July 22, 2011

Private: As Senate Recess Approaches, No End in Sight to Obstruction of Judicial Nominees


Caroline Fredrickson, Senate Judiciary Committee

by Nicole Flatow

The Senate Judiciary Committee approved five more judicial nominees yesterday, all by voice vote without opposition, adding to the list of 26 nominees awaiting approval by the full Senate.

But the Senate is not keeping pace with the Judiciary Committee; they have held votes on only four nominees in the past two months, while the number of vacancies is once again rising.

There are now 115 current and future federal court vacancies -- more than the 114 that existed at the beginning of the year, when senators came to a “gentleman’s agreement” to end obstruction of judicial nominations.

“I’d been fairly optimistic about the compromise that Senators struck at the beginning of the 112th Congress in January, in which Republicans agreed to ease up on obstruction in exchange for Democratic agreement to leave formal rules surrounding filibusters and cloture alone,” Jonathan Bernstein wrote in The Washington Post last week. “It appears, however, that the deal has now broken down.”

Bernstein points out that getting judges confirmed “doesn’t get any easier when the election gets closer; it’s time for action on judges right now.”

ACS Executive Director Caroline Fredrickson said earlier this week that senators are now using the deficit reduction negotiations as another excuse not to confirm any nominees.

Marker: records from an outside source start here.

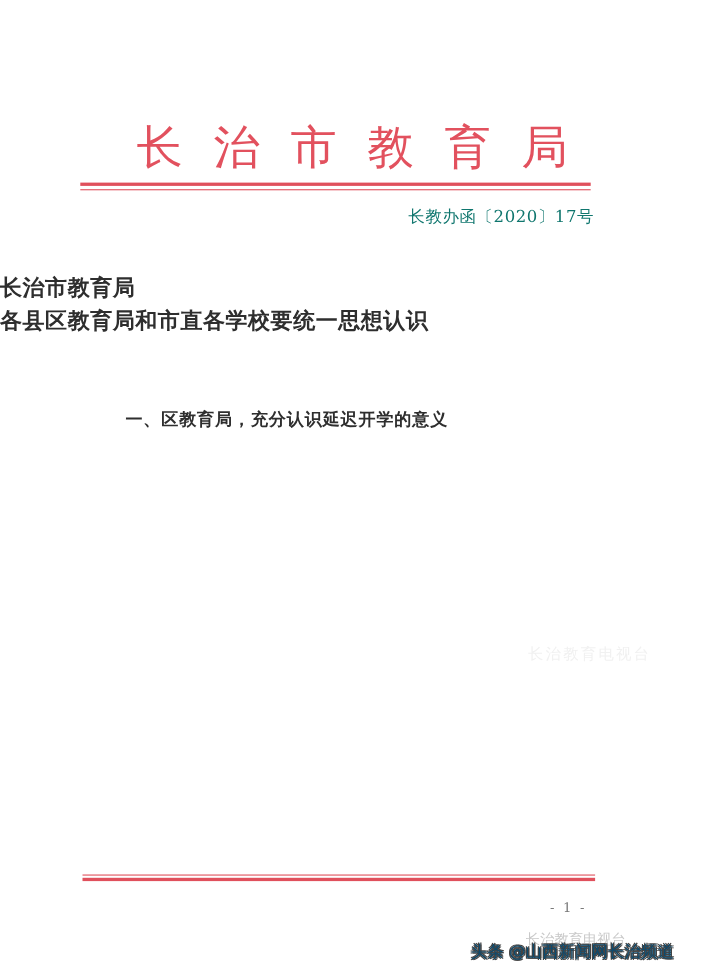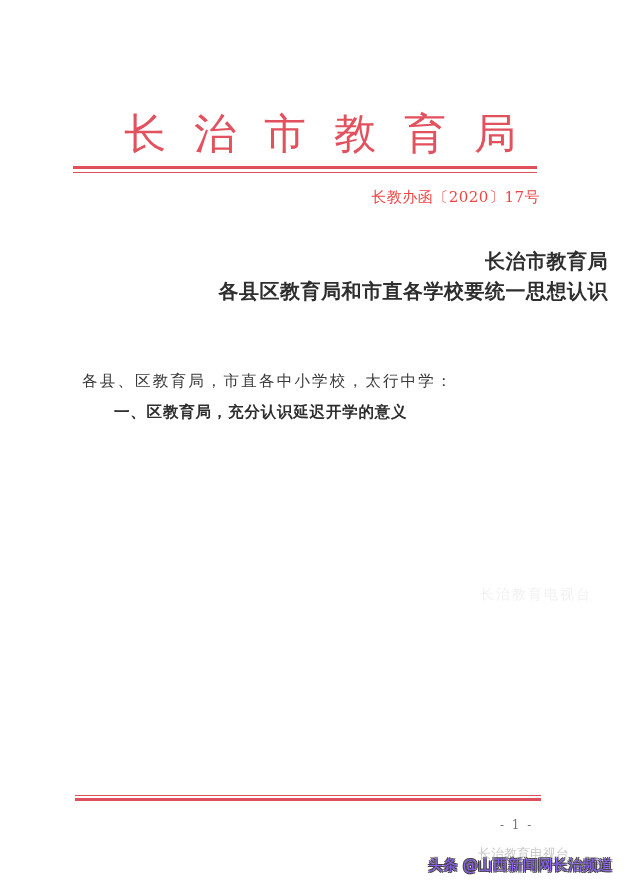--- a/index.html
+++ b/index.html
@@ -18,7 +18,7 @@
   }
   .rule-thick { left: 73px; width: 464px; height: 3px; background: #e0505c; }
   .rule-thin { left: 73px; width: 464px; height: 1px; background: #e0505c; }
-  .docno { right: 100px; top: 188px; font-size: 15px; color: #ef4444; letter-spacing: 0.5px; }
+  .docno { right: 100px; top: 188px; font-size: 15px; color: #0f766e; letter-spacing: 0.5px; }
   .title-block { left: 0; width: 608px; top: 246px; text-align: right; }
   .title-line { font-size: 20px; font-weight: bold; line-height: 30px; color: #2e2e2e; letter-spacing: 0.5px; }
   .body-text { left: 82px; width: 470px; font-size: 15.5px; line-height: 30.5px; letter-spacing: 2.2px; color: #3a3a3a; }

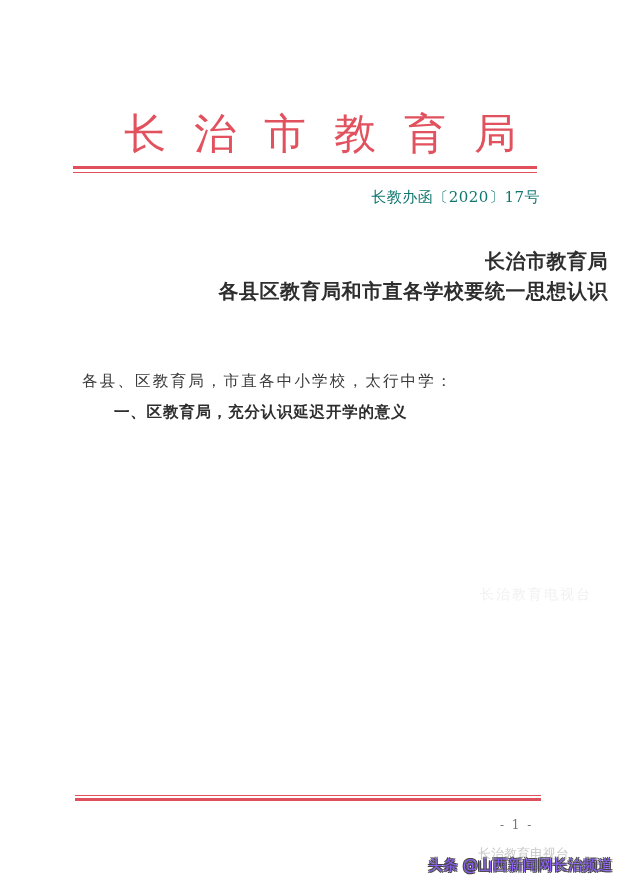--- a/index.html
+++ b/index.html
@@ -19,7 +19,7 @@
   .rule-thick { left: 73px; width: 464px; height: 3px; background: #e0505c; }
   .rule-thin { left: 73px; width: 464px; height: 1px; background: #e0505c; }
   .docno { right: 100px; top: 188px; font-size: 15px; color: #0f766e; letter-spacing: 0.5px; }
-  .title-block { left: 0; width: 608px; top: 246px; text-align: right; }
+  .title-block { left: 0; width: 608px; top: 246px; text-align: left; }
   .title-line { font-size: 20px; font-weight: bold; line-height: 30px; color: #2e2e2e; letter-spacing: 0.5px; }
   .body-text { left: 82px; width: 470px; font-size: 15.5px; line-height: 30.5px; letter-spacing: 2.2px; color: #3a3a3a; }
   .body-text p { margin: 0; }

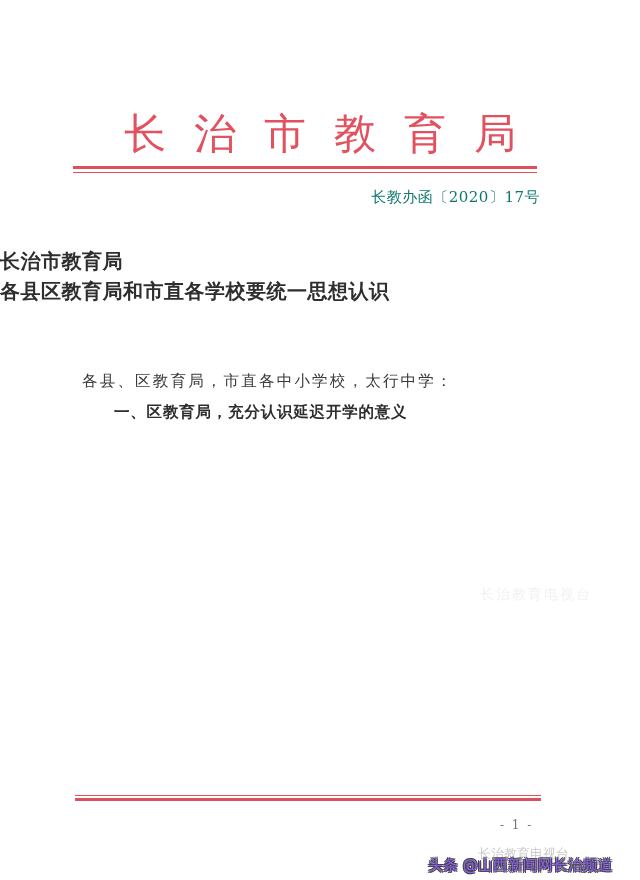--- a/index.html
+++ b/index.html
@@ -60,7 +60,6 @@
 </div>
 
 <div class="abs body-text" style="top:366px;">
-  <p>各县、区教育局，市直各中小学校，太行中学：</p>
   <p class="heading1">一、区教育局，充分认识延迟开学的意义</p>
 </div>
 

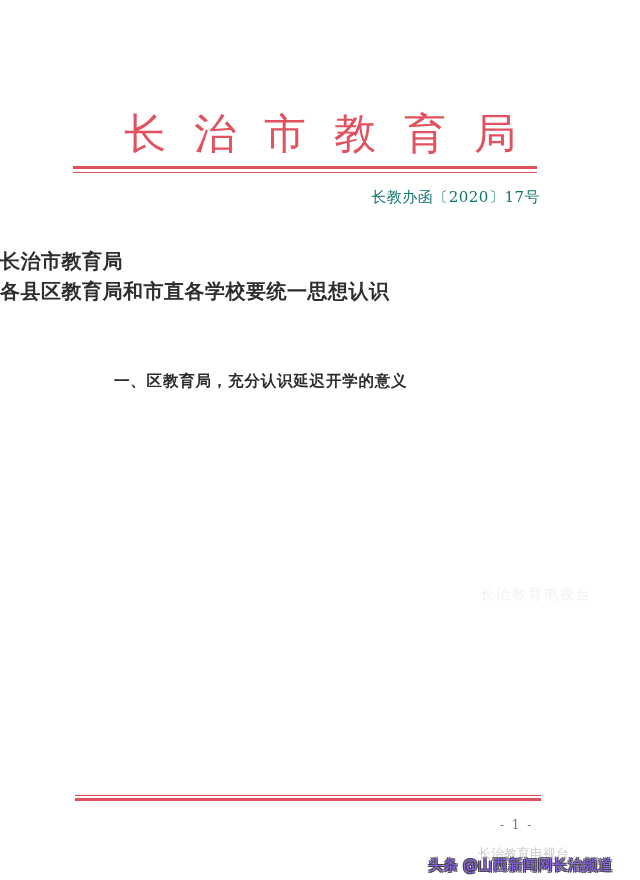--- a/index.html
+++ b/index.html
@@ -32,7 +32,7 @@
   .watermark-faint { left: 480px; top: 586px; font-size: 14px; color: #f1f1f1; letter-spacing: 2px; }
   .watermark-bottom-faint { left: 478px; top: 845px; font-size: 13px; color: #c9c9c9; }
   .watermark-bottom {
-    left: 428px; top: 856px; font-size: 15px; color: #8b5cf6;
+    left: 428px; top: 856px; font-size: 15px; color: #0c4a6e;
     font-family: "DejaVu Sans", "Liberation Sans", sans-serif;
     text-shadow: -1px -1px 0 #444, 1px -1px 0 #444, -1px 1px 0 #444, 1px 1px 0 #444;
   }

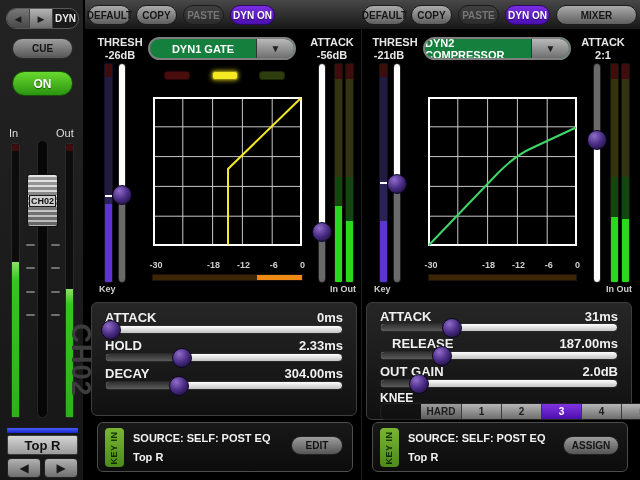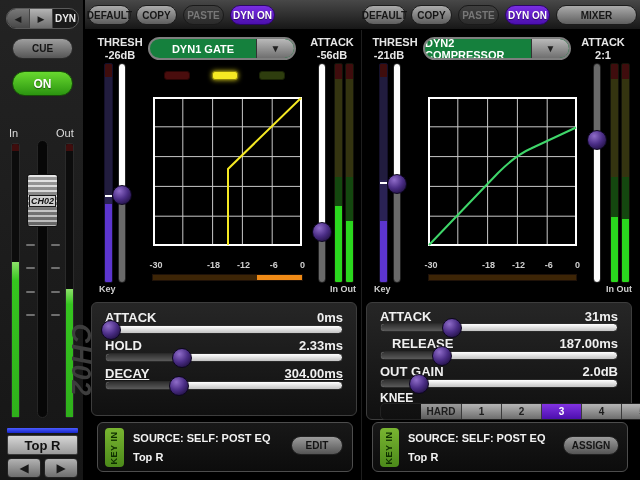--- a/index.html
+++ b/index.html
@@ -29,7 +29,7 @@
   .dbval { position:absolute; left:0; top:101px; width:85px; text-align:center;
            font-size:21px; font-weight:bold; color:#fff; }
   .iolab { position:absolute; top:127px; font-size:11px; color:#ddd; }
-  .fader { position:absolute; left:0; top:140px; width:85px; height:280px;font-style:italic; }
+  .fader { position:absolute; left:0; top:140px; width:85px; height:280px; }
   .mtrack { position:absolute; top:3px; width:9px; height:275px; background:#0c0c0c;
             border:1px solid #2a2a2a; border-radius:2px; }
   .mred { position:absolute; top:0; left:0; right:0; height:7px; background:#3f0d0d; border-radius:2px 2px 0 0; }

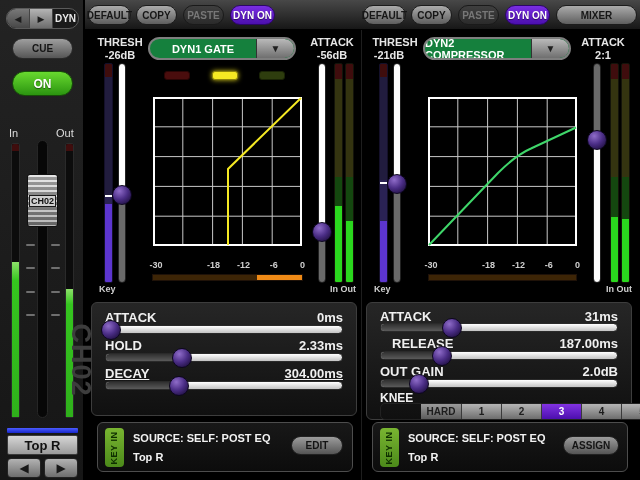--- a/index.html
+++ b/index.html
@@ -263,7 +263,7 @@
       <div class="hfill" style="width:32%;"></div>
         <div class="hknob" style="left:32%;"></div>
     </div>
-    <div class="srow" style="top:63px;text-decoration:underline;">
+    <div class="srow" style="top:63px;">
       <span>DECAY</span>
       <span>304.00ms</span>
     </div>

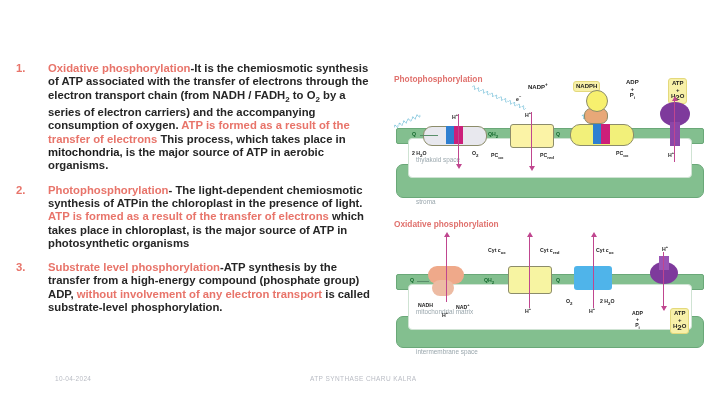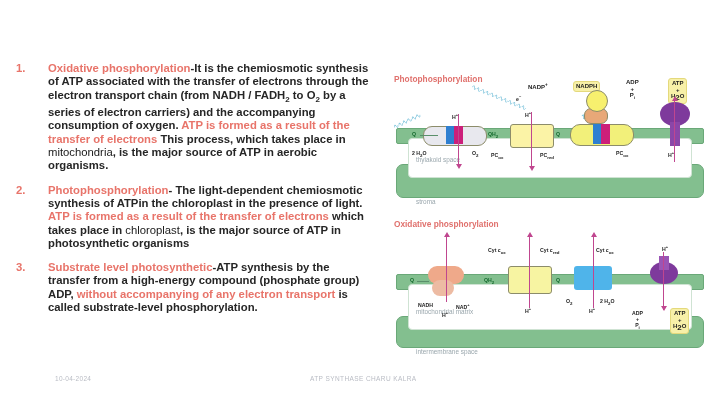--- a/index.html
+++ b/index.html
@@ -43,7 +43,7 @@
     font-size:11.3px;
   }
   .hl{color:#e8746a;font-weight:bold;}
-  .bold{color:#1a1a1a;font-weight:normal;}
+  .bold{color:#1a1a1a;font-weight:bold;}
   .plain{font-weight:bold;color:#262626;}
   sub{font-size:8px;}
 

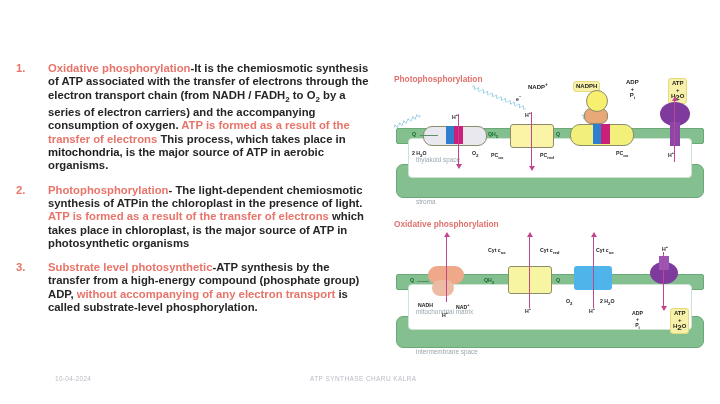--- a/index.html
+++ b/index.html
@@ -146,7 +146,7 @@
 
     <div class="bullet">
       <span class="num">3.</span>
-      <span class="hl">Substrate level photosynthetic</span><span class="plain">-ATP synthesis by the transfer from a high-energy compound (phosphate group) ADP, </span><span class="hl">without accompanying of any electron transport</span><span class="plain"> is called substrate-level phosphorylation.</span>
+      <span class="hl">Substrate level phosphorylation</span><span class="plain">-ATP synthesis by the transfer from a high-energy compound (phosphate group) ADP, </span><span class="hl">without accompanying of any electron transport</span><span class="plain"> is called substrate-level phosphorylation.</span>
     </div>
   </div>
 

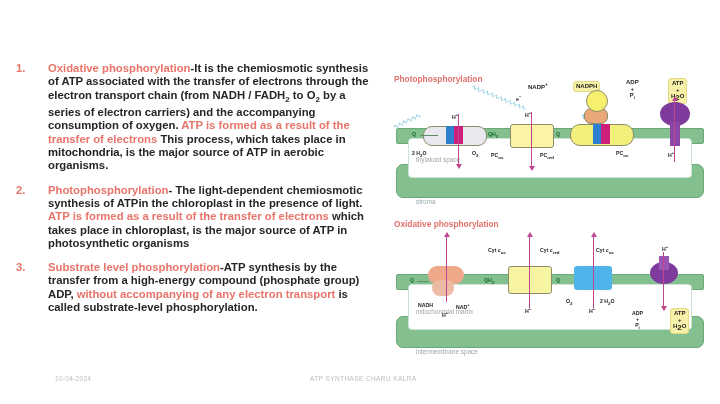--- a/index.html
+++ b/index.html
@@ -146,7 +146,7 @@
 
     <div class="bullet">
       <span class="num">3.</span>
-      <span class="hl">Substrate level phosphorylation</span><span class="plain">-ATP synthesis by the transfer from a high-energy compound (phosphate group) ADP, </span><span class="hl">without accompanying of any electron transport</span><span class="plain"> is called substrate-level phosphorylation.</span>
+      <span class="hl">Substrate level phosphorylation</span><span class="plain">-ATP synthesis by the transfer from a high-energy compound (phosphate group) ADP, </span><span class="hl">without involvement of any electron transport</span><span class="plain"> is called substrate-level phosphorylation.</span>
     </div>
   </div>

“Republicans are playing politics with the nation’s financial obligations, while at the same time kicking other responsibilities down the road,” Fredrickson said. “The rising federal court vacancies are not going to solve themselves. Judges need to be confirmed, and the Republican opposition seems immovable.”  

While the Senate Judiciary Committee has been consistently moving nominees forward, one nominee, Steve Six, was held over today. Six’s nomination to the U.S. Court of Appeals for the Tenth Circuit has been opposed by both his home-state senators, but he has received strong support from a bipartisan group of more than two dozen attorneys general, and by former Tenth Circuit Chief Judge Deanell Reece Tacha, who left the court to become dean at Pepperdine University School of Law.